Another Swiss watchmaking house threw its hat in the antimagnetic ring in 1958, which was designated as the “International Geophysical Year.” In the midst of the Cold War era, it was the year that 67 world nations from the East and West agreed to collaborate on a series of scientific explorations designed to research and uncover the planet’s unexplored regions. Le Sentier-based Jaeger-LeCoultre, which was founded in 1833 and already famous for giving the world the Reverso in 1931, designed a watch that would be suited as a companion on these expeditions, many of which took researchers to harsh, forbidding climates and terrains. The original Geophysic watch contained the extra-robust Caliber 478BWSbr, which incorporated utilitarian details like a stop-seconds function, a shock-absorbent Glucydur balance designed for stability through extreme temperature changes; and a swan’s neck index for adjustments. Since it was intended to be worn in environments with strong electromagnetic fields, the Geophysic also had a soft-iron inner case around the movement.

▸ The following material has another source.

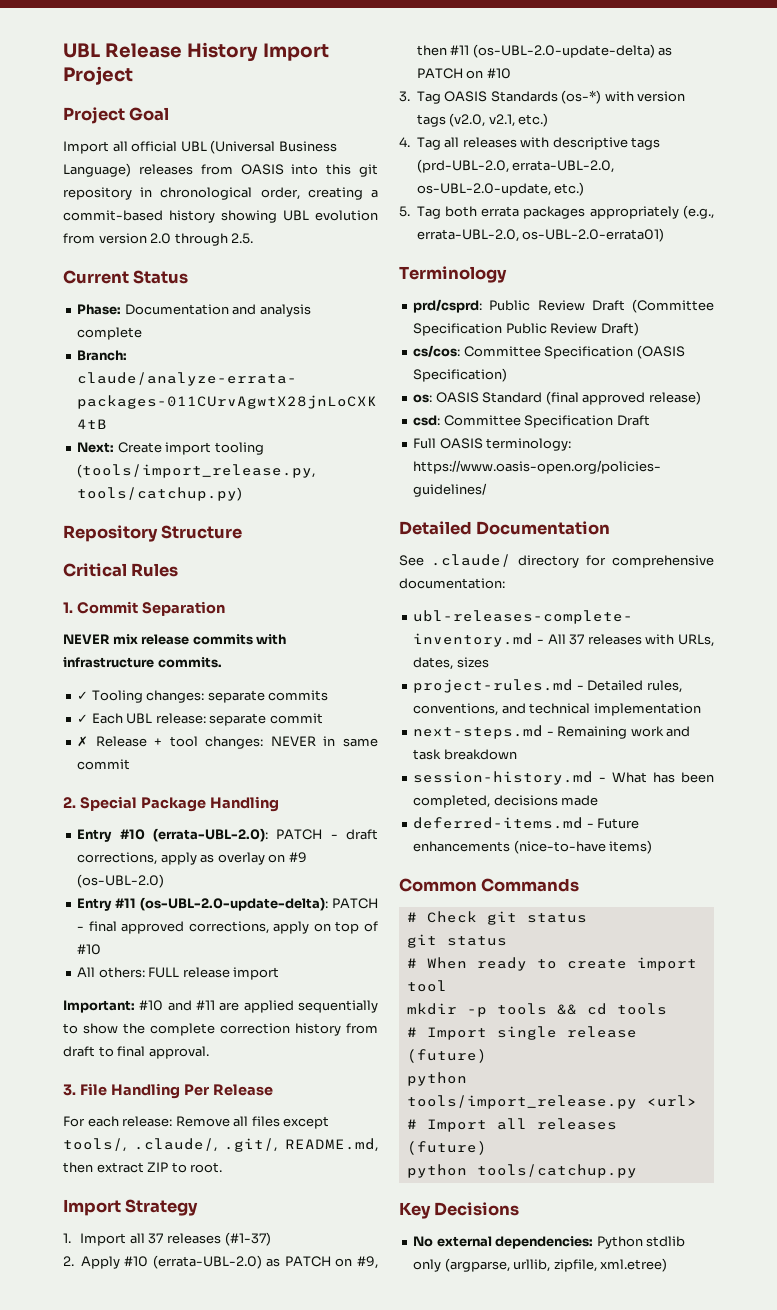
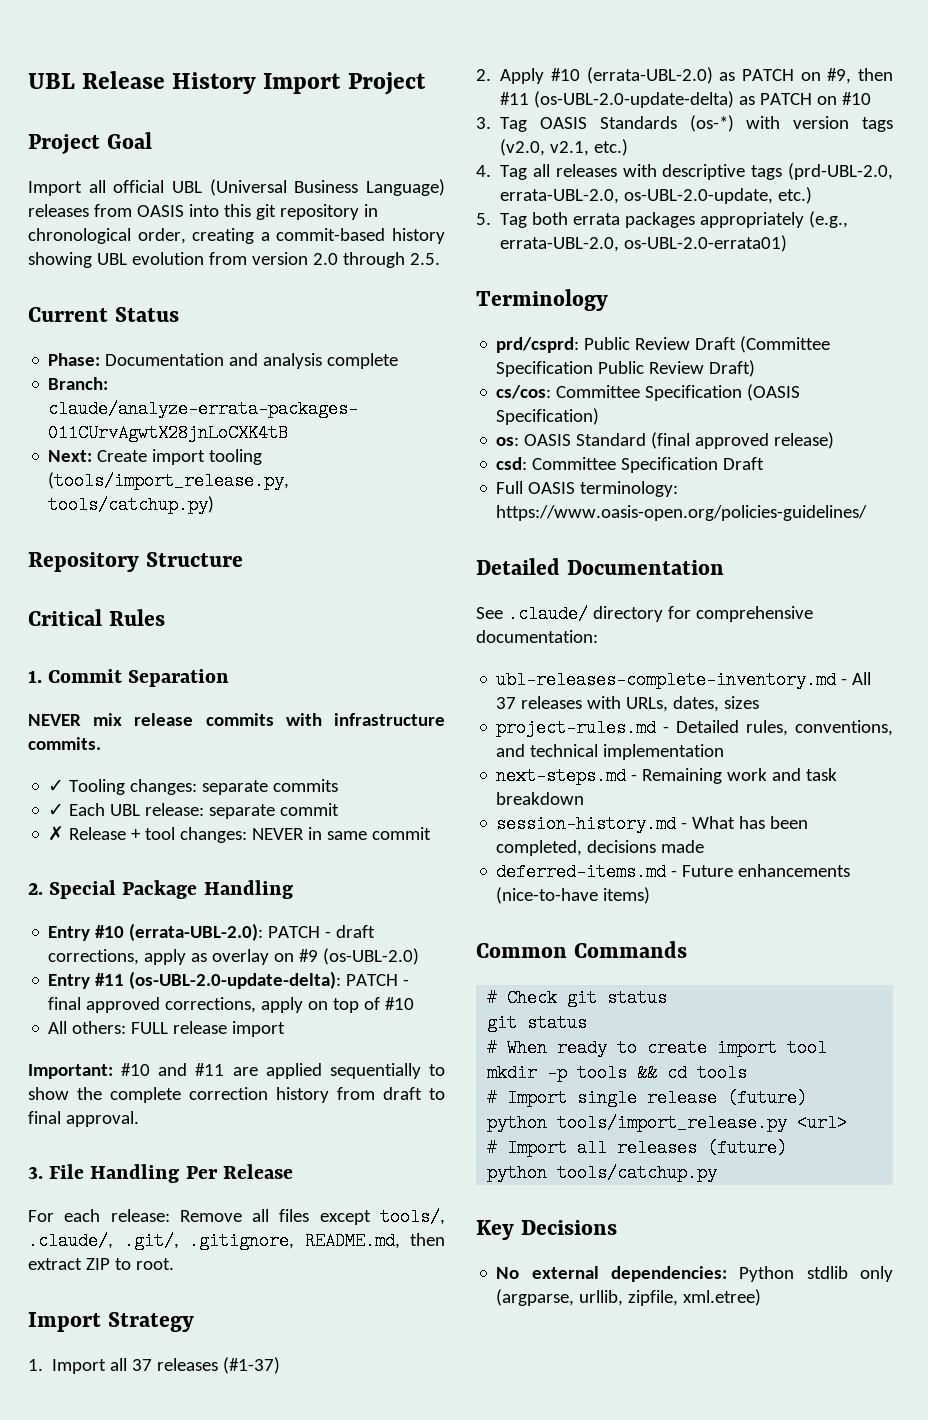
- For each release: Remove all files except tools/, .claude/, .git/, README.md, then extract ZIP to root.
+ For each release: Remove all files except tools/, .claude/, .git/, .gitignore, README.md, then extract ZIP to root.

In August 1958, the Jaeger-LeCoultre Geophysic was worn by crew members on the U.S.S. Nautilus, the first-ever atomic submersible vessel, on its record-setting expedition to the North Pole on August 1, 1958 (above) — the first underwater transit from one ocean to another through the Arctic ice sheet, and the international event that put the model on the radar of watch collectors. The Geophysic, like the Railmaster, never did catch on as one of Jaeger-LeCoultre’s main pillars — only about 1,000 pieces of the original watch were ever made, making them quite collectible now — but it did make a return in 2014, first as a tribute edition, then as a product family. The former was the most period-appropriate, with a few modifications: it was slightly larger in diameter than the 1958 watch (38.5 mm) and was equipped with an automatic movement, Jaeger-LeCoultre’s manufacture Caliber 898/1, rather than a manually wound one. Its understated grained white dial, with dagger-shaped hands, echoed its predecessor, with a ring of applied hour markers and applied numerals at 3, 6, 9, and 12 o’clock. The solid solid caseback was embellished with the JLC logo, superimposed on a globe with latitude and longitude lines — a fitting tribute to the model’s world-traveling origins, and a visual reminder of a bygone era, when the scientific community was briefly one of the watch world’s most preferred demographics and when antimagnetic watches were the exception rather than the rule.